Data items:

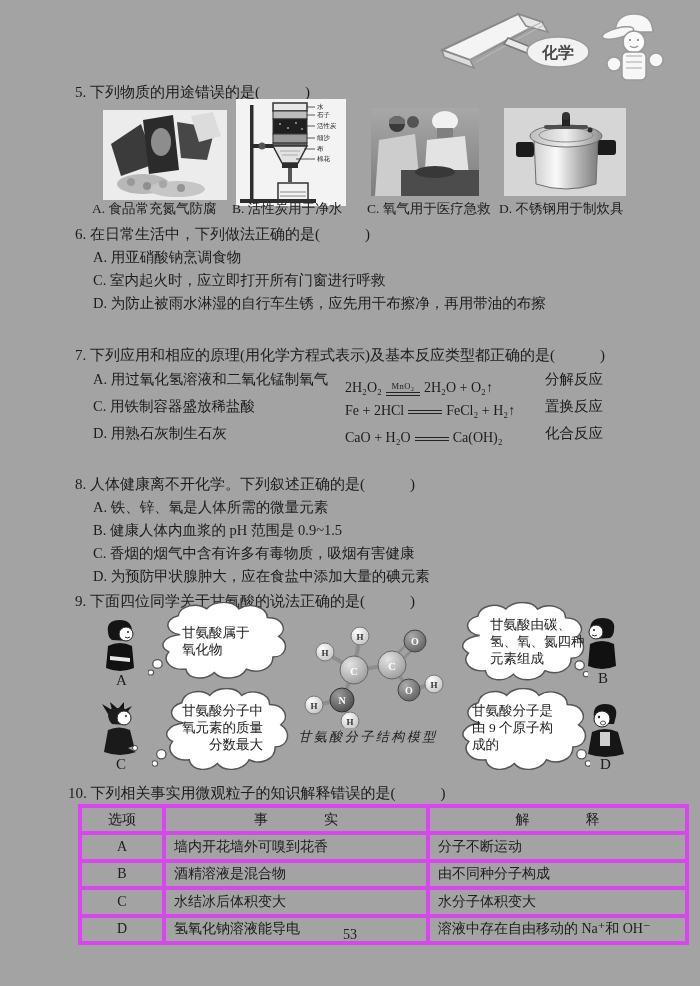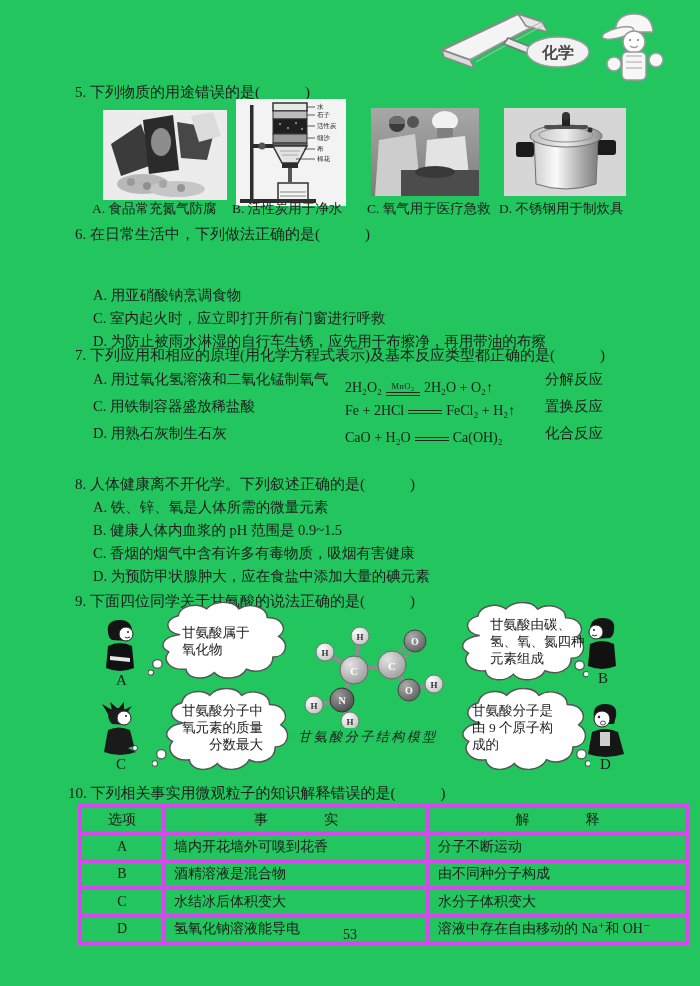--- a/index.html
+++ b/index.html
@@ -4,7 +4,7 @@
 <style>
   html,body{margin:0;padding:0;background:#e9e9e9;}
   .page{
-    position:relative;width:700px;height:986px;margin:0 auto;background:#22c55e;
+    position:relative;width:700px;height:986px;margin:0 auto;background:#a3a3a3;
     font-family:"Liberation Serif","DejaVu Serif",serif;color:#1c1c1c;overflow:hidden;
   }
   .abs{position:absolute;}

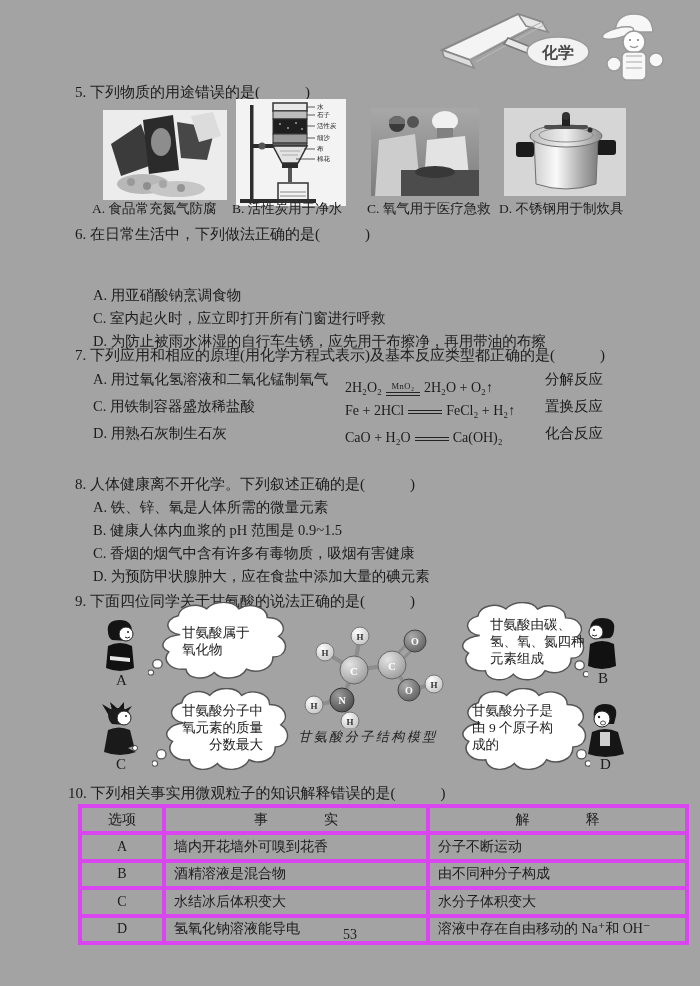--- a/index.html
+++ b/index.html
@@ -174,7 +174,7 @@
 
   <div class="abs" style="left:75px;top:222px;">
     <div class="qtitle">6. 在日常生活中，下列做法正确的是(　　　)</div>
-    <div class="optline" style="padding-left:18px;margin-top:38px;">A. 用亚硝酸钠烹调食物</div>
+    <div class="optline" style="padding-left:18px;">A. 用亚硝酸钠烹调食物</div>
     <div class="optline" style="padding-left:18px;">C. 室内起火时，应立即打开所有门窗进行呼救</div>
     <div class="optline" style="padding-left:18px;">D. 为防止被雨水淋湿的自行车生锈，应先用干布擦净，再用带油的布擦</div>
   </div>

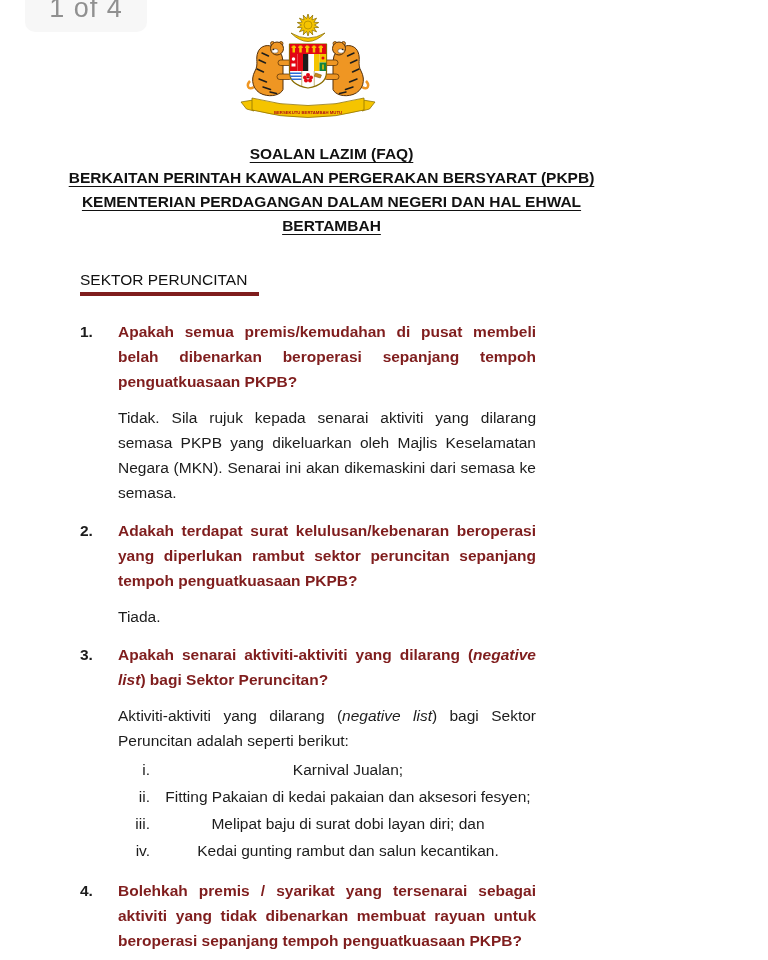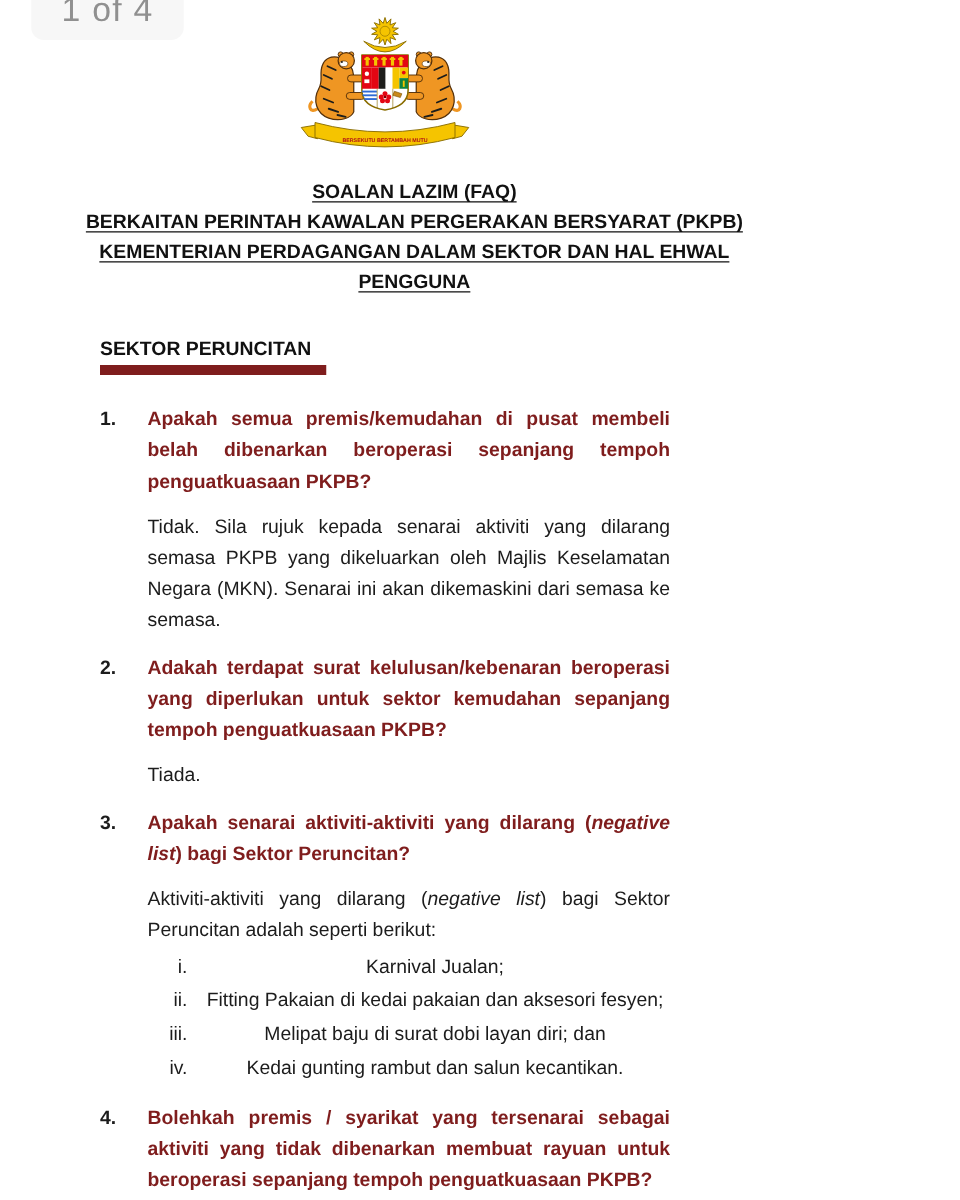--- a/index.html
+++ b/index.html
@@ -150,7 +150,7 @@
   <div class="title-block">
     <div class="title-line">SOALAN LAZIM (FAQ)</div>
     <div class="title-line">BERKAITAN PERINTAH KAWALAN PERGERAKAN BERSYARAT (PKPB)</div>
-    <div class="title-line">KEMENTERIAN PERDAGANGAN DALAM SEKTOR DAN HAL EHWAL PENGGUNA</div>
+    <div class="title-line">KEMENTERIAN PERDAGANGAN DALAM NEGERI DAN HAL EHWAL BERTAMBAH</div>
   </div>
 
   <div class="content">

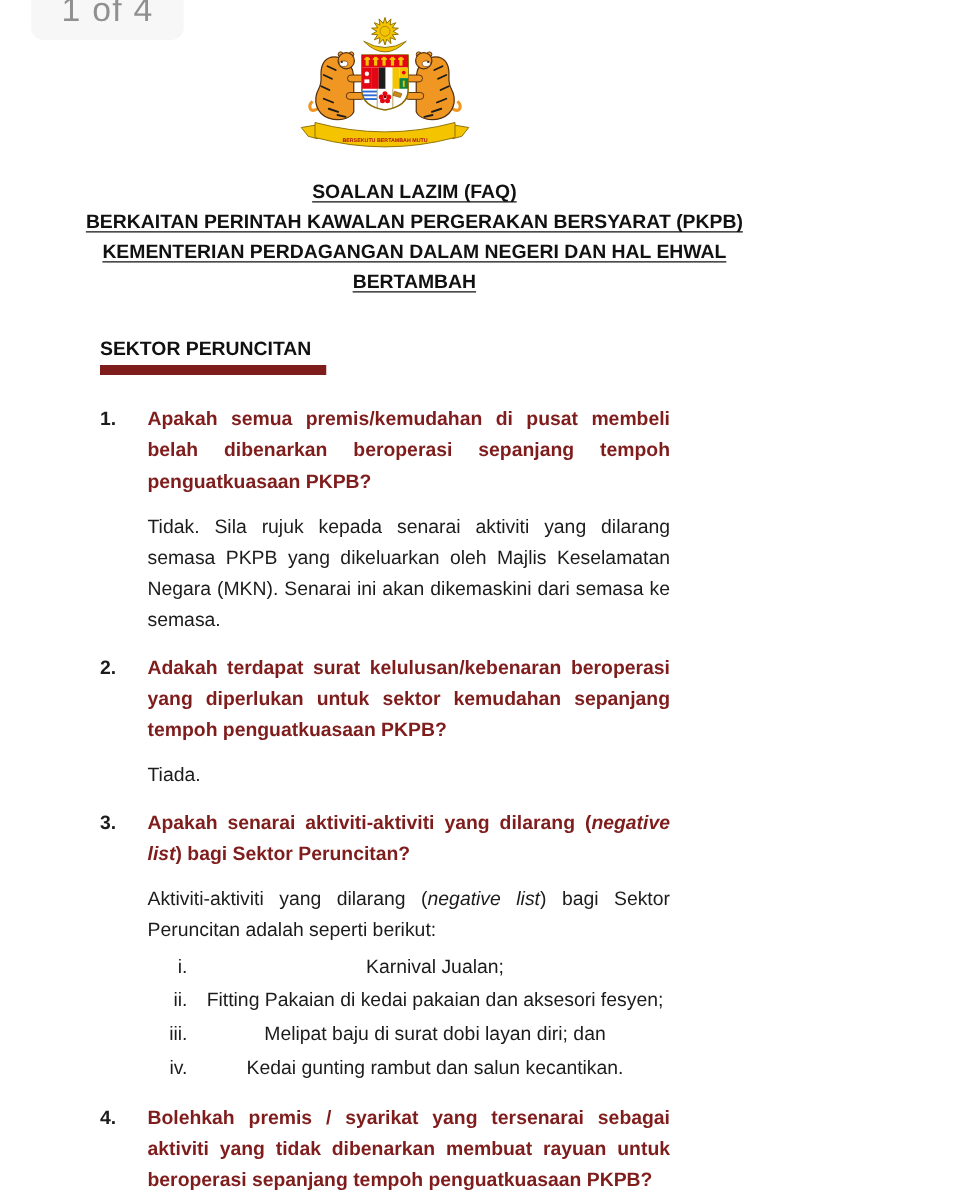--- a/index.html
+++ b/index.html
@@ -27,8 +27,8 @@
   .content { padding:0 80px; margin-top:30px; }
   .section-heading-row { margin-bottom:23px; }
   .section-heading {
-    display:inline-block; font-size:15.5px; font-weight:bold;
-    border-bottom:8px solid #7f1d1d; padding-right:12px; padding-bottom:1px;
+    display:inline-block; font-size:15.5px; font-weight:normal;
+    border-bottom:4px solid #7f1d1d; padding-right:12px; padding-bottom:1px;
     color:#111; line-height:23px;
   }
   .faq-item { display:grid; grid-template-columns:38px 1fr; }

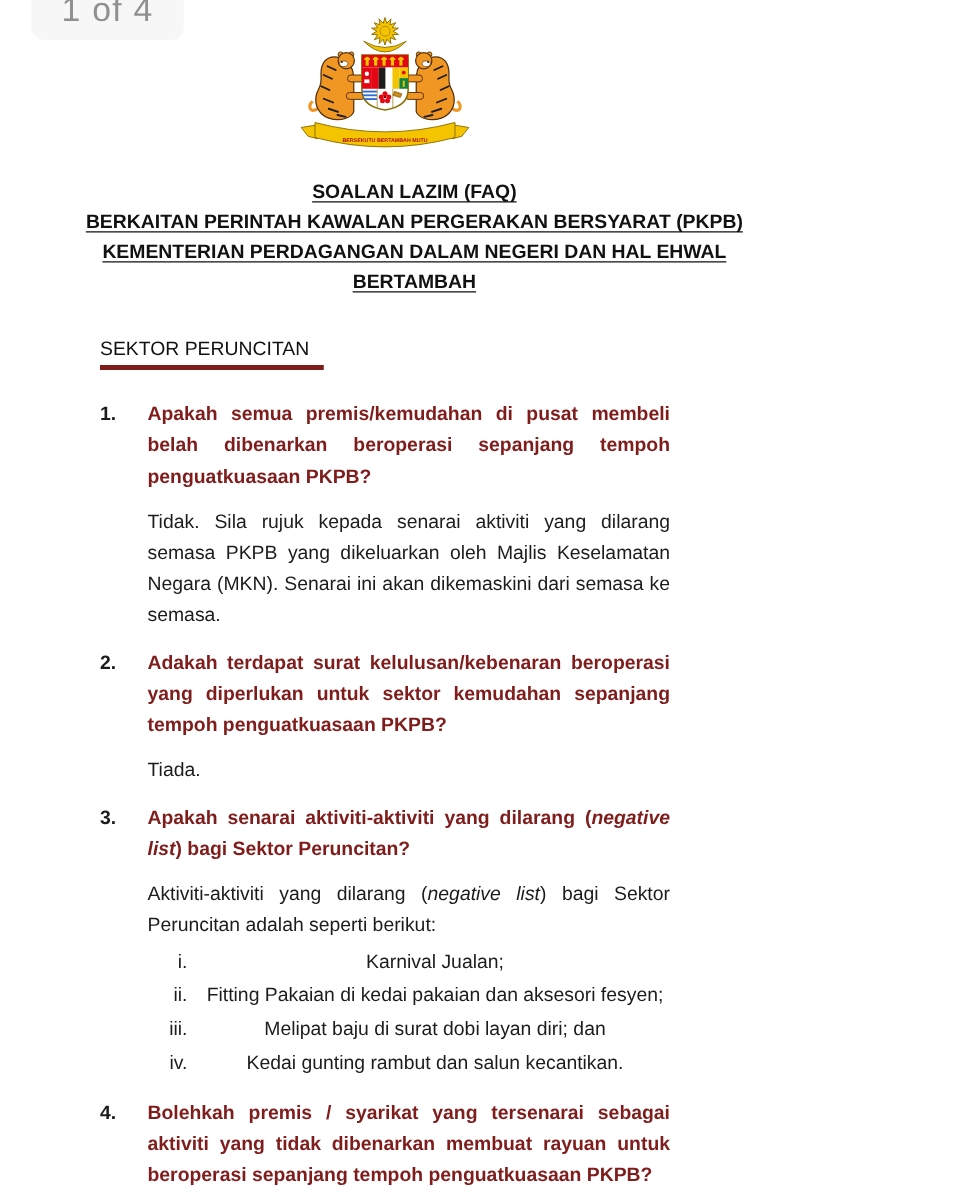--- a/index.html
+++ b/index.html
@@ -170,7 +170,7 @@
     <div class="faq-item">
       <div class="q-num">2.</div>
       <div>
-        <div class="q-text">Adakah terdapat surat kelulusan/kebenaran beroperasi yang diperlukan untuk sektor kemudahan sepanjang tempoh penguatkuasaan PKPB?</div>
+        <div class="q-text">Adakah terdapat surat kelulusan/kebenaran beroperasi yang diperlukan rambut sektor peruncitan sepanjang tempoh penguatkuasaan PKPB?</div>
         <div class="answer">Tiada.</div>
       </div>
     </div>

### [REQUIRED ACTION]
The copy should hold only the lines from the one with "HAL EHWAL BERTAMBAH</div>" through the one with "peruncitan sepanjang tempoh penguatkuasaan PKPB?</div>", exactly as they stand above. Leave out the pictures.

### [RESPONSE FOR THIS EXERCISE]
+    <div class="title-line">KEMENTERIAN PERDAGANGAN DALAM NEGERI DAN HAL EHWAL BERTAMBAH</div>
   </div>
 
   <div class="content">

--- a/index.html
+++ b/index.html
@@ -27,8 +27,8 @@
   .content { padding:0 80px; margin-top:30px; }
   .section-heading-row { margin-bottom:23px; }
   .section-heading {
-    display:inline-block; font-size:15.5px; font-weight:bold;
-    border-bottom:8px solid #7f1d1d; padding-right:12px; padding-bottom:1px;
+    display:inline-block; font-size:15.5px; font-weight:normal;
+    border-bottom:4px solid #7f1d1d; padding-right:12px; padding-bottom:1px;
     color:#111; line-height:23px;
   }
   .faq-item { display:grid; grid-template-columns:38px 1fr; }

--- a/index.html
+++ b/index.html
@@ -170,7 +170,7 @@
     <div class="faq-item">
       <div class="q-num">2.</div>
       <div>
-        <div class="q-text">Adakah terdapat surat kelulusan/kebenaran beroperasi yang diperlukan untuk sektor kemudahan sepanjang tempoh penguatkuasaan PKPB?</div>
+        <div class="q-text">Adakah terdapat surat kelulusan/kebenaran beroperasi yang diperlukan rambut sektor peruncitan sepanjang tempoh penguatkuasaan PKPB?</div>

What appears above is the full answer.